> [Exercise prompt]
Go to the line that contains "text: 601 ->". Restate that line and each one after it exactly, through the end of the records, without pictures.

START Provided records

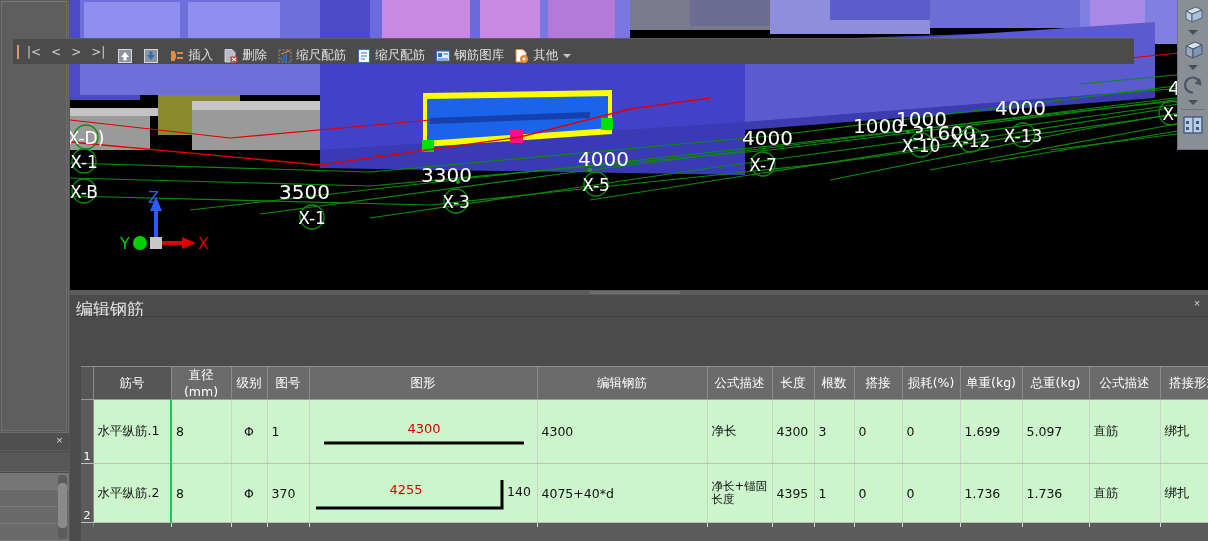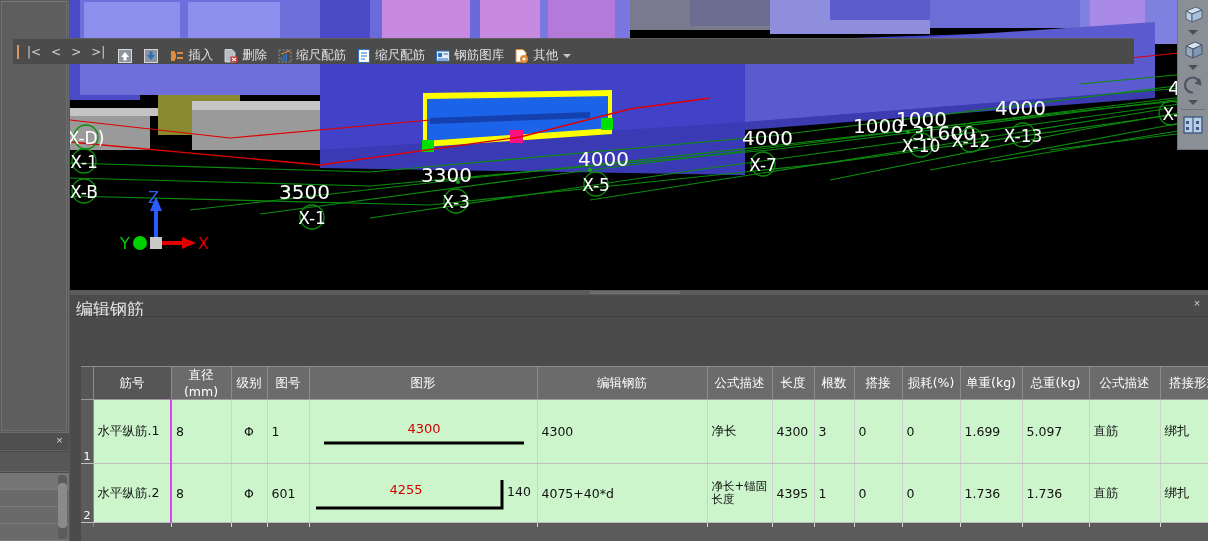"水平纵筋.1" table.reb td.name-cell { border-right: 2px solid #d946ef -> 2px solid #22c55e }
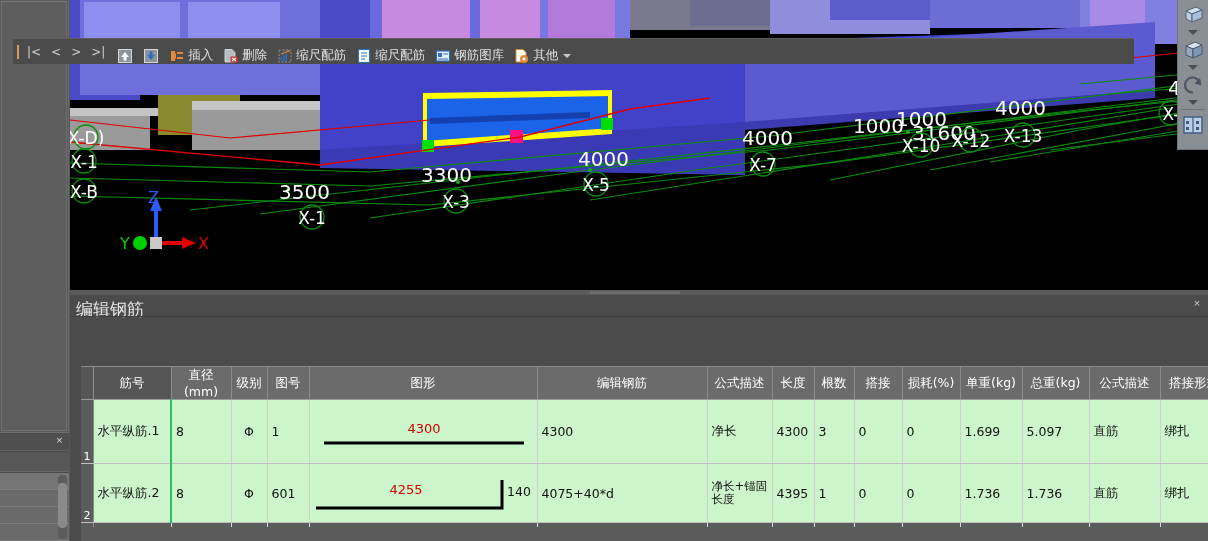"601" td { text: 601 -> 370 }
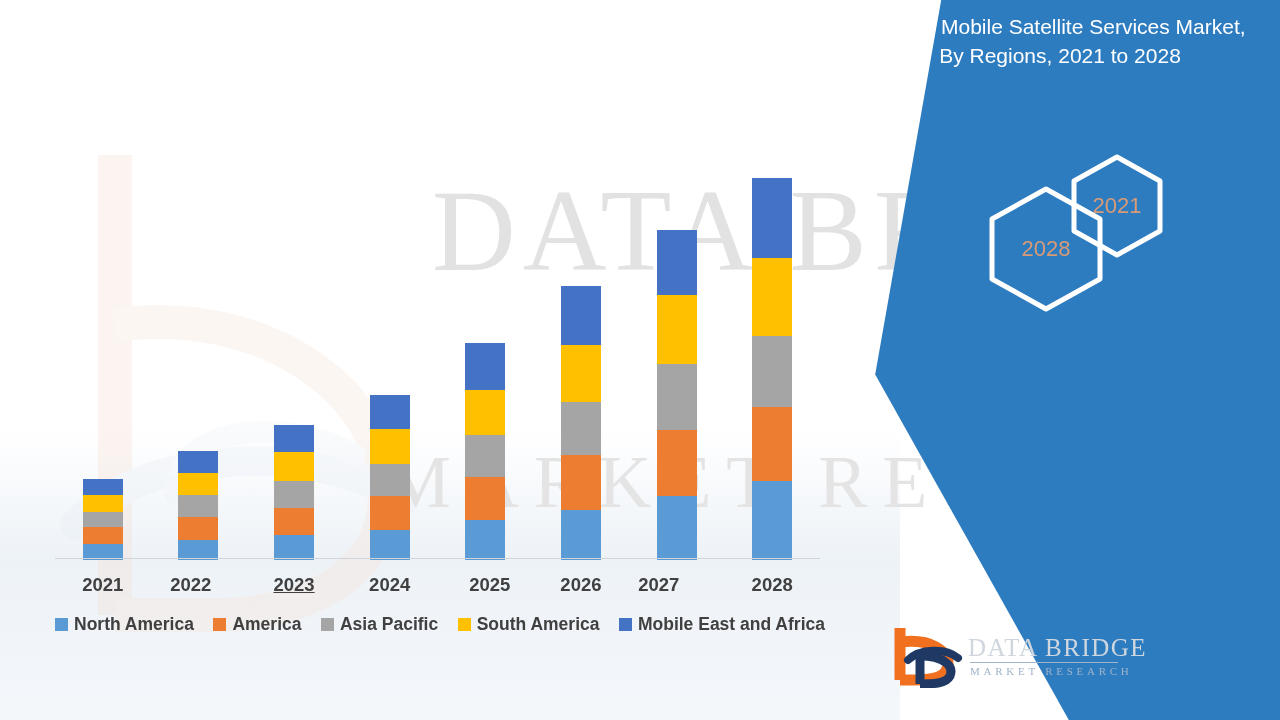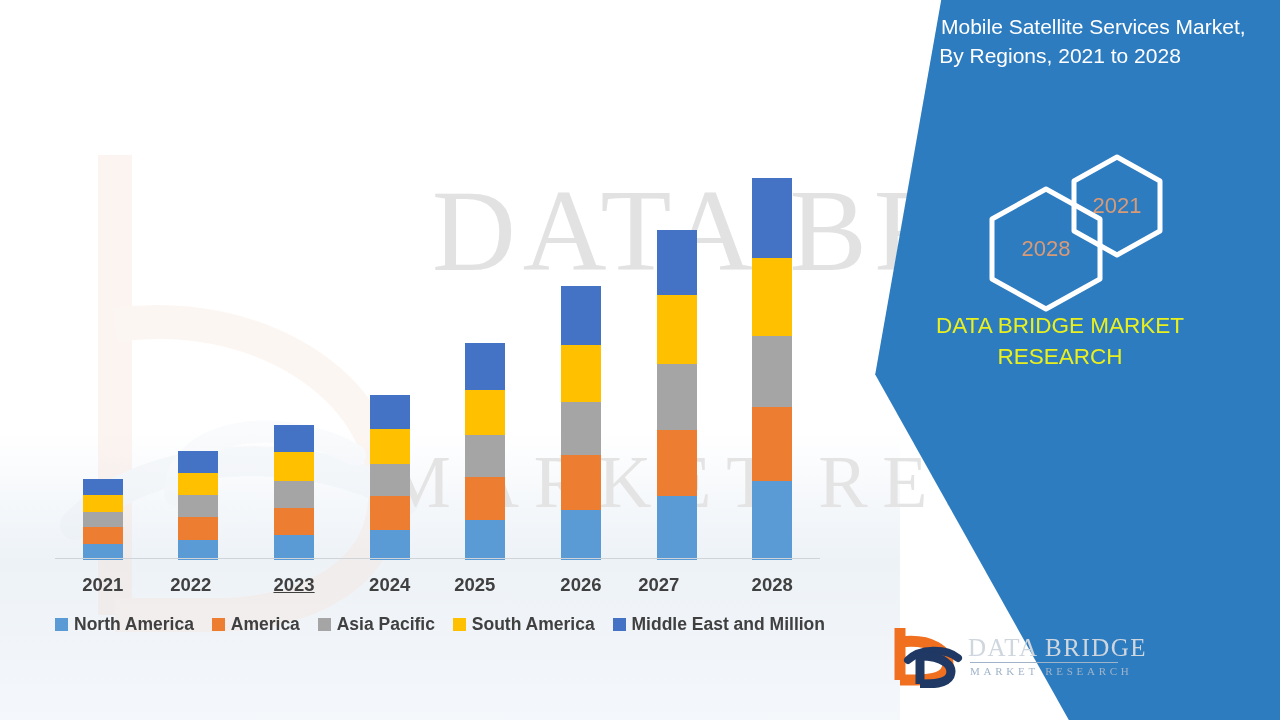"DATA BRIDGE MARKET" div { html: <div> <div>DATA BRIDGE MARKET</div> <div>RESEARCH</div> </div> -> none }
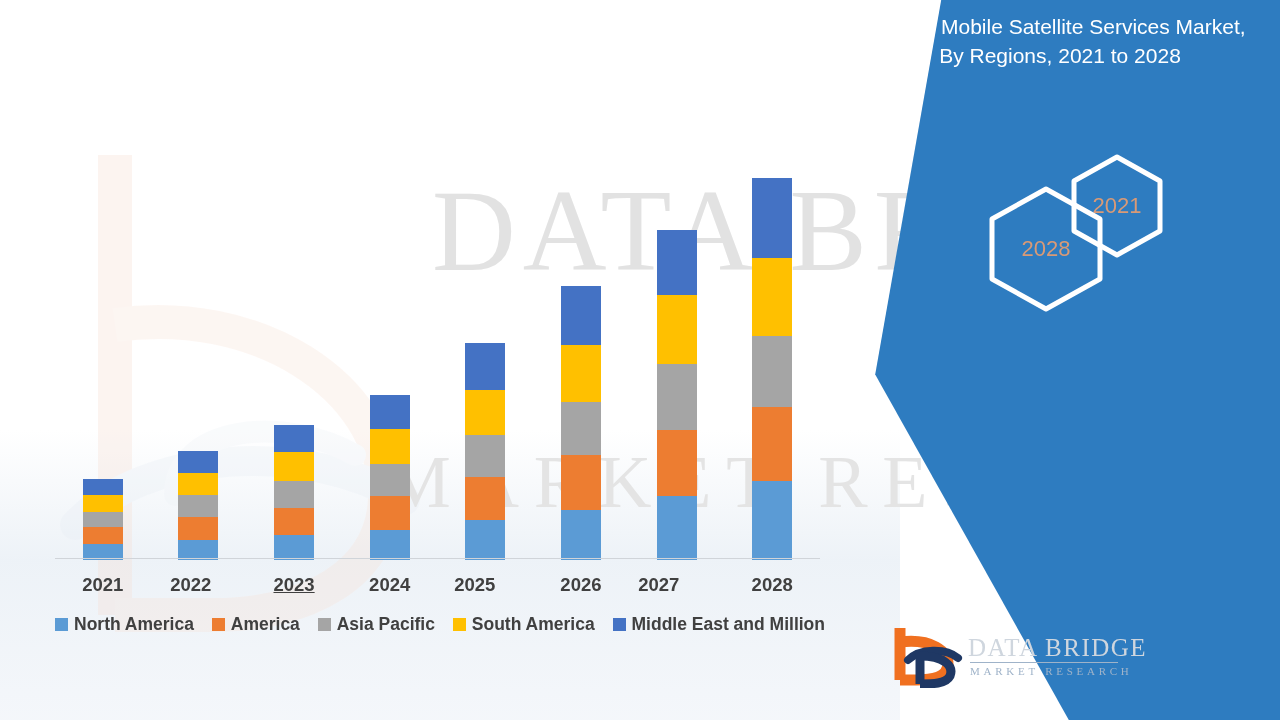"2025" div.x-tick { left: 372px -> 387px }
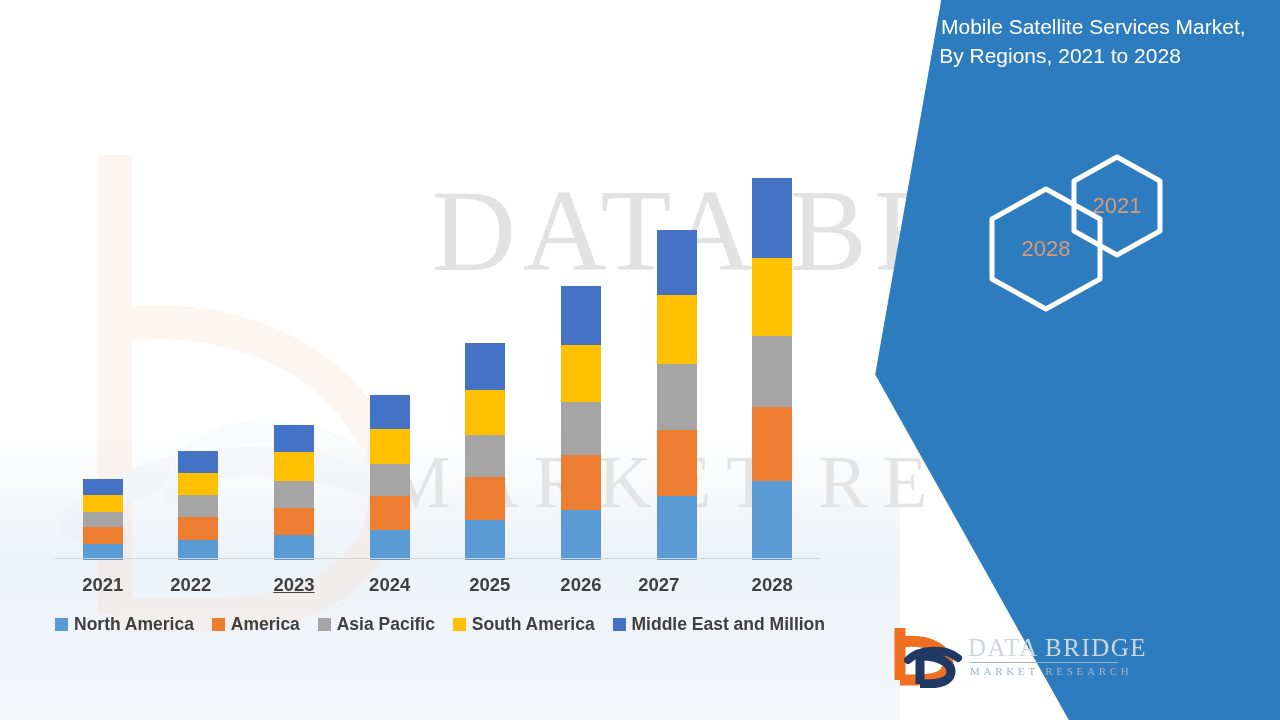"Middle East and Million" span.legend-label { text: Middle East and Million -> Mobile East and Africa }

END Provided records

> [Solution to the exercise]
"601" td { text: 601 -> 370 }
"DATA BRIDGE MARKET" div { html: <div> <div>DATA BRIDGE MARKET</div> <div>RESEARCH</div> </div> -> none }
"2025" div.x-tick { left: 372px -> 387px }
"Middle East and Million" span.legend-label { text: Middle East and Million -> Mobile East and Africa }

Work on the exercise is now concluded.